Across the street, a sleek, silver Bentley had pulled to the curb. The door opened, and a woman stepped out. Even in the dim glow of the street lamp, Humphrey’s heart stopped. The hair, the height, the effortless, cold elegance—it was the face of Elena Van Doren. But Elena was locked in a room ten miles away.
"Elena?" Humphrey croaked, his voice raw. He scrambled to his feet, but the woman didn't hear him. She was moving with a frantic, purposeful energy. Before he could cross the street, she disappeared into the car, and the engine roared to life.
He watched the taillights fade into the city fog, his mind reeling. Was it her twin? Or was the real Elena Van Doren still out there, while Mira occupied a body that was never meant to be hers?
Desperate to reach the woman in the West Wing, Humphrey found a battered payphone outside a 24-hour diner. He dialed the Van Doren estate's main line, his fingers trembling.
"Van Doren residence, how may I direct your call?" the automated customer service voice chirped.

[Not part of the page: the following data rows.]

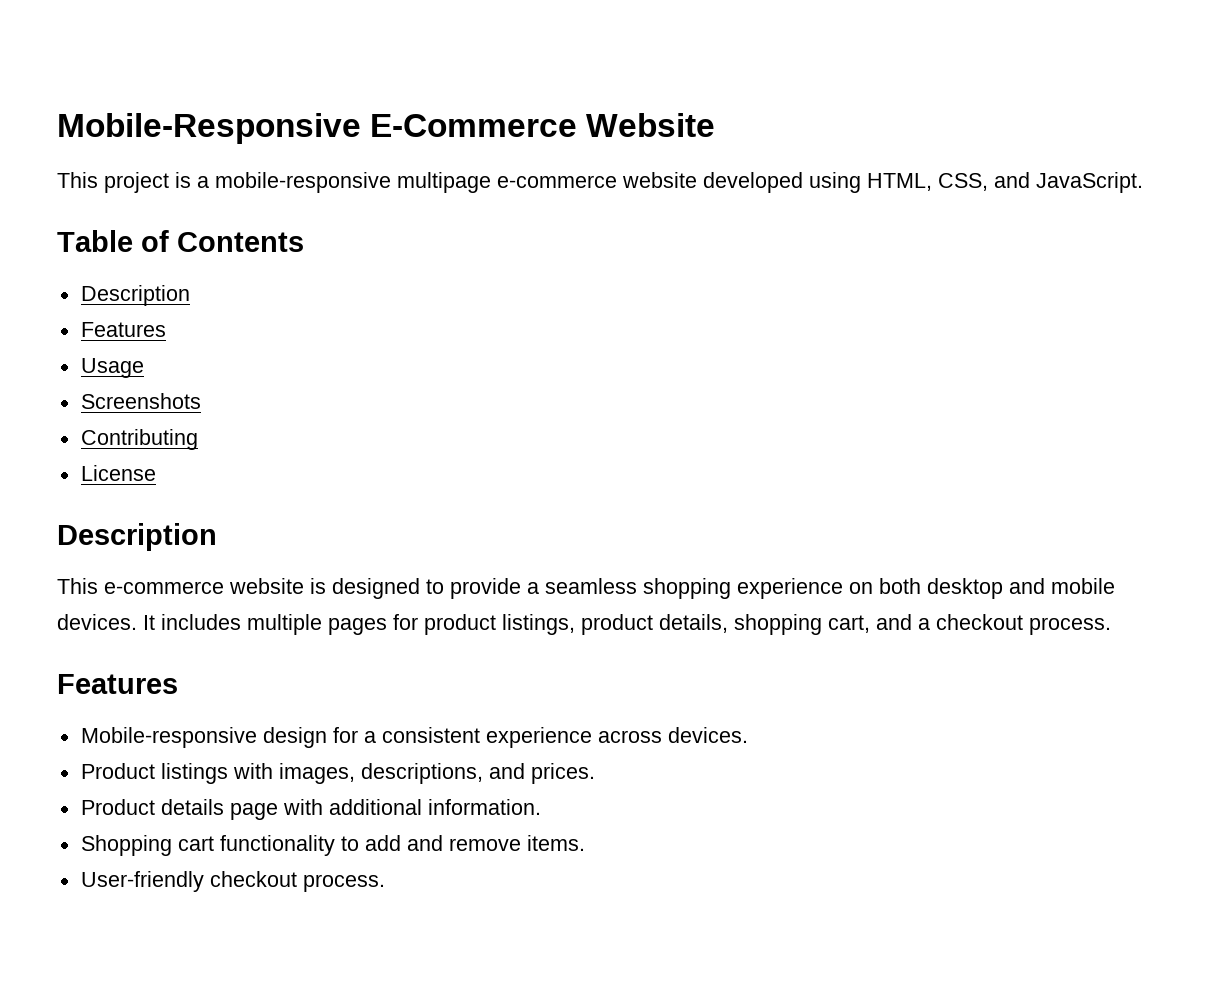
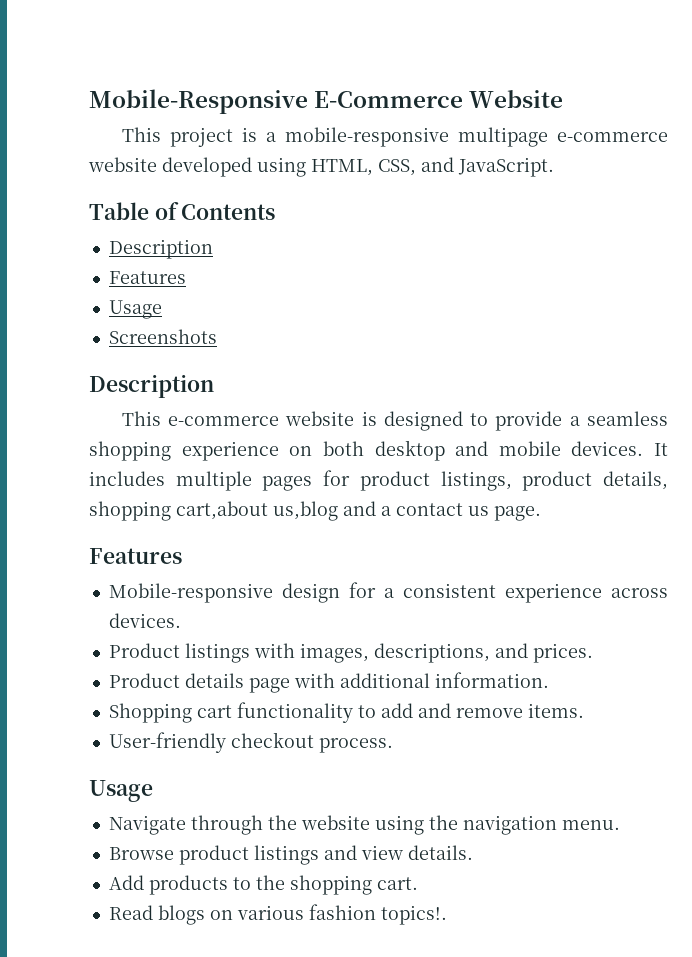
- Contributing
- License
- It includes multiple pages for product listings, product details, shopping cart, and a checkout process.
+ It includes multiple pages for product listings, product details, shopping cart,about us,blog and a contact us page.
  User-friendly checkout process.
+ Usage
+ Navigate through the website using the navigation menu.
+ Browse product listings and view details.
+ Add products to the shopping cart.
+ Read blogs on various fashion topics!.

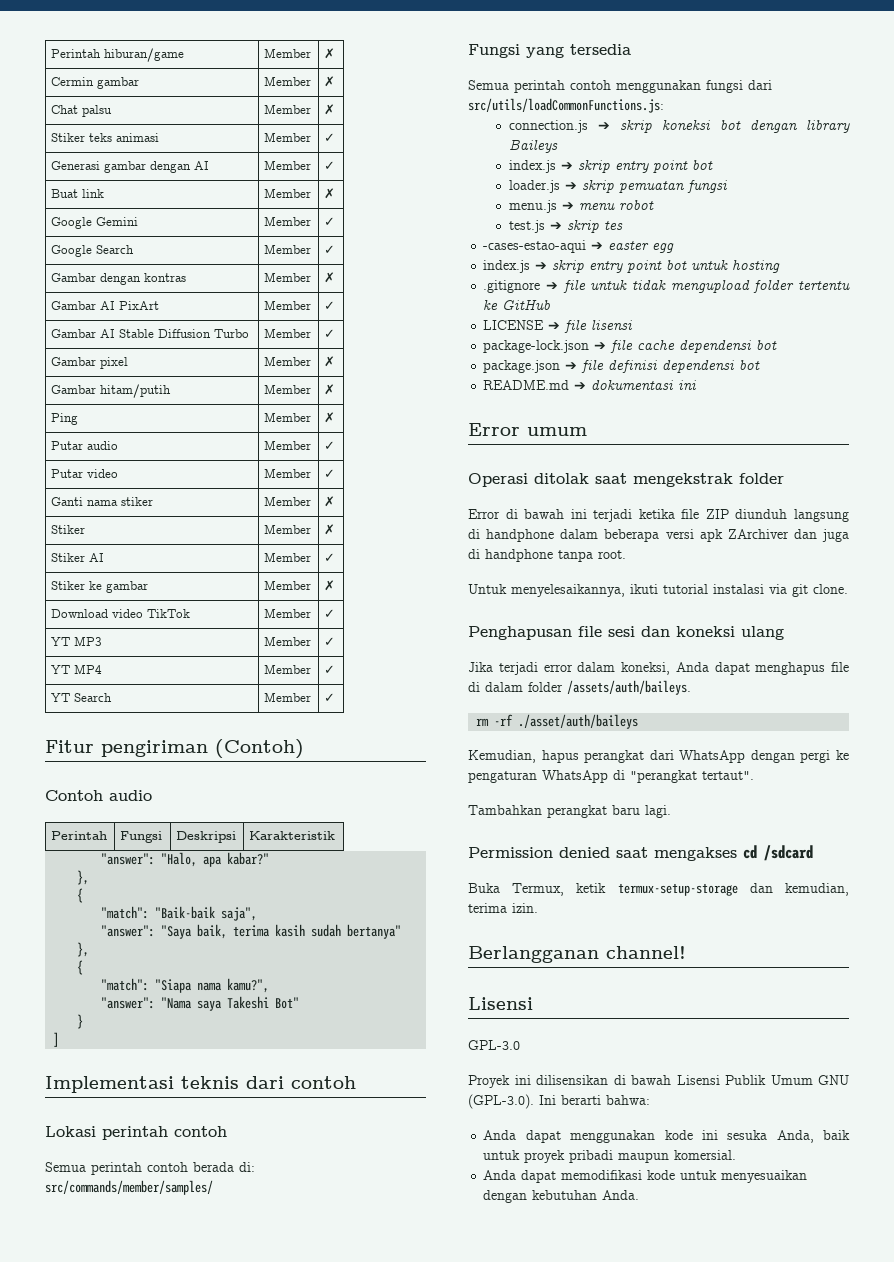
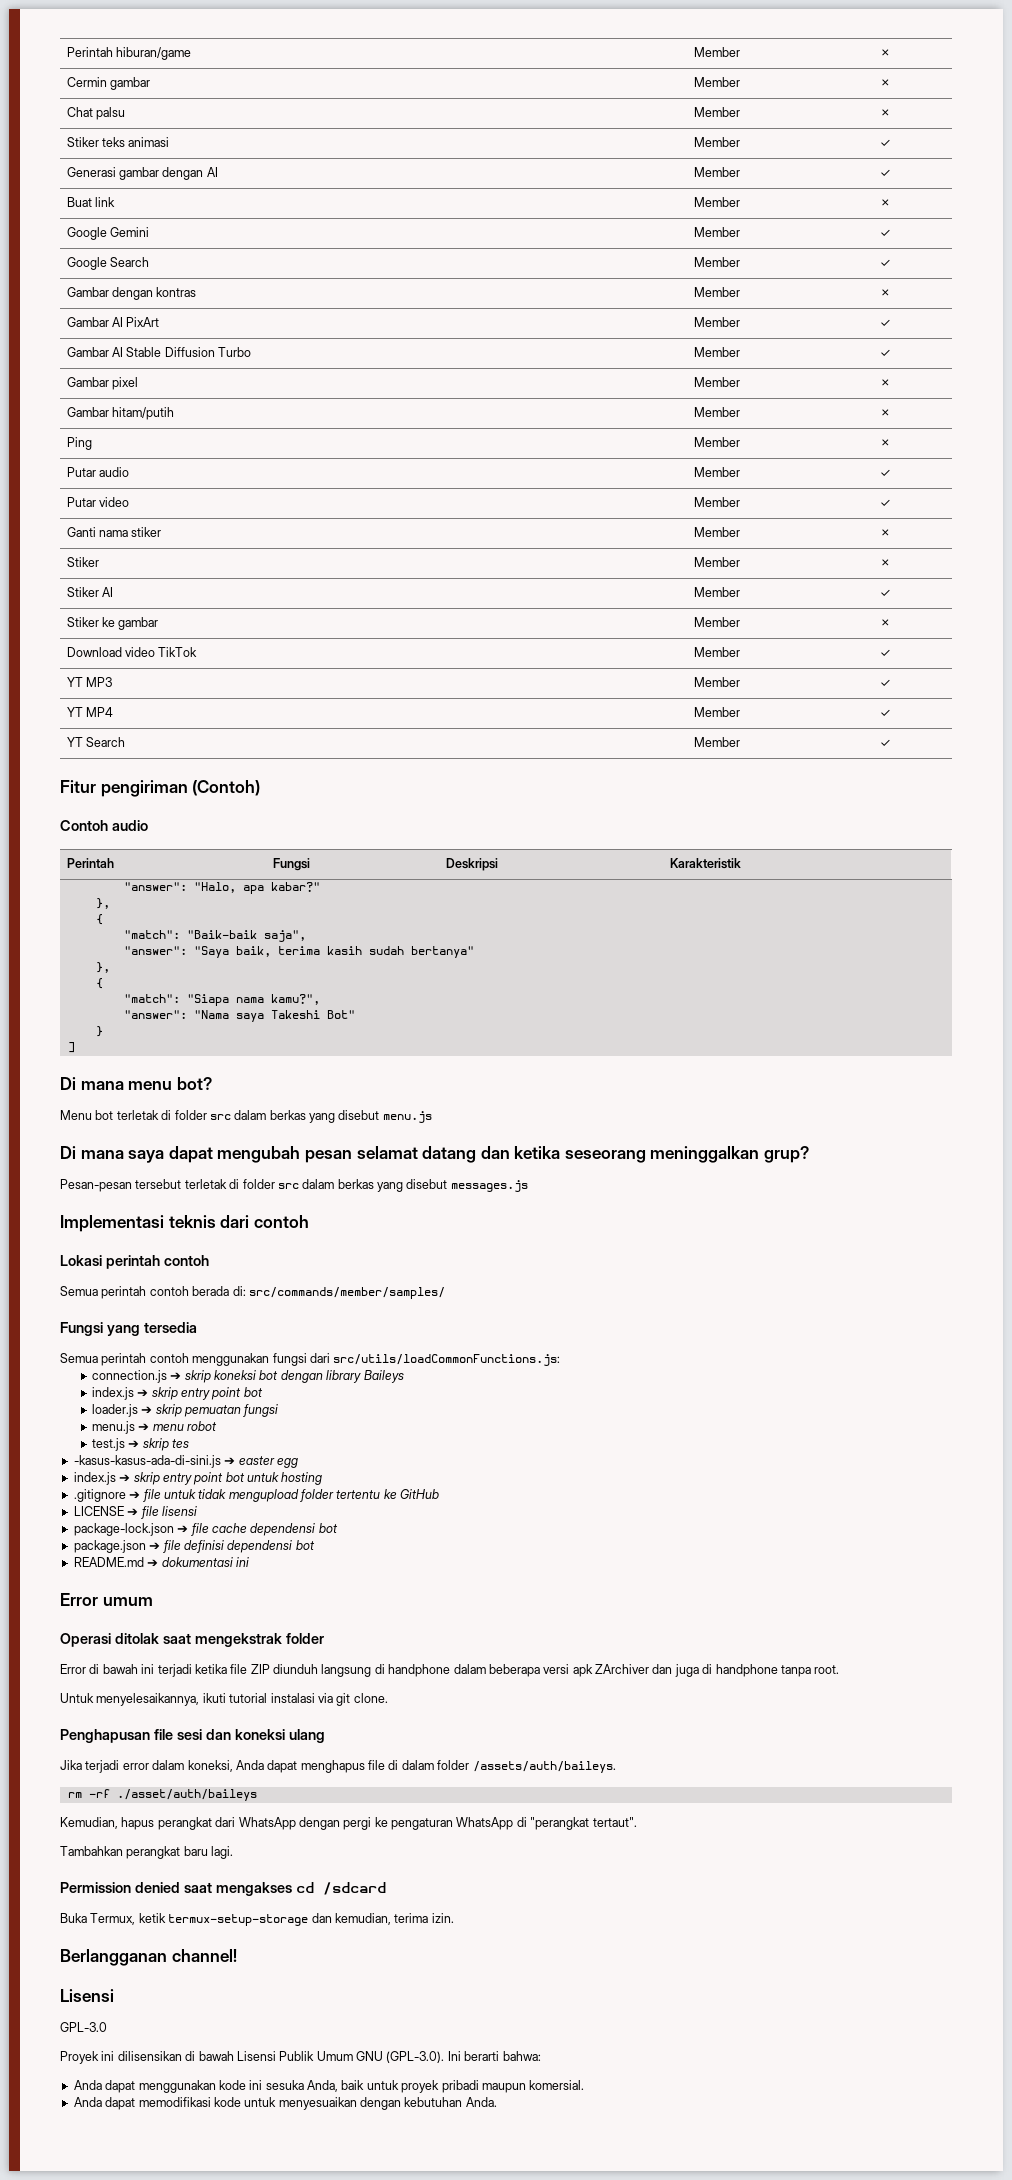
+ Di mana menu bot?
+ Menu bot terletak di folder src dalam berkas yang disebut menu.js
+ Di mana saya dapat mengubah pesan selamat datang dan ketika seseorang meninggalkan grup?
+ Pesan-pesan tersebut terletak di folder src dalam berkas yang disebut messages.js
- -cases-estao-aqui ➔ easter egg
+ -kasus-kasus-ada-di-sini.js ➔ easter egg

"Connect me to the West Wing. It’s an emergency," Humphrey hissed.
"One moment... I'm sorry, that line has been disconnected by the primary account holder. Please contact the administrator."
Humphrey slammed the receiver down. The line was dead. Mira was trapped. And a ghost with Elena’s face was driving through the streets of New York.
“Who exactly is she? I haven’t seen those body guards around, those faces look different! Who are they?” He imagined.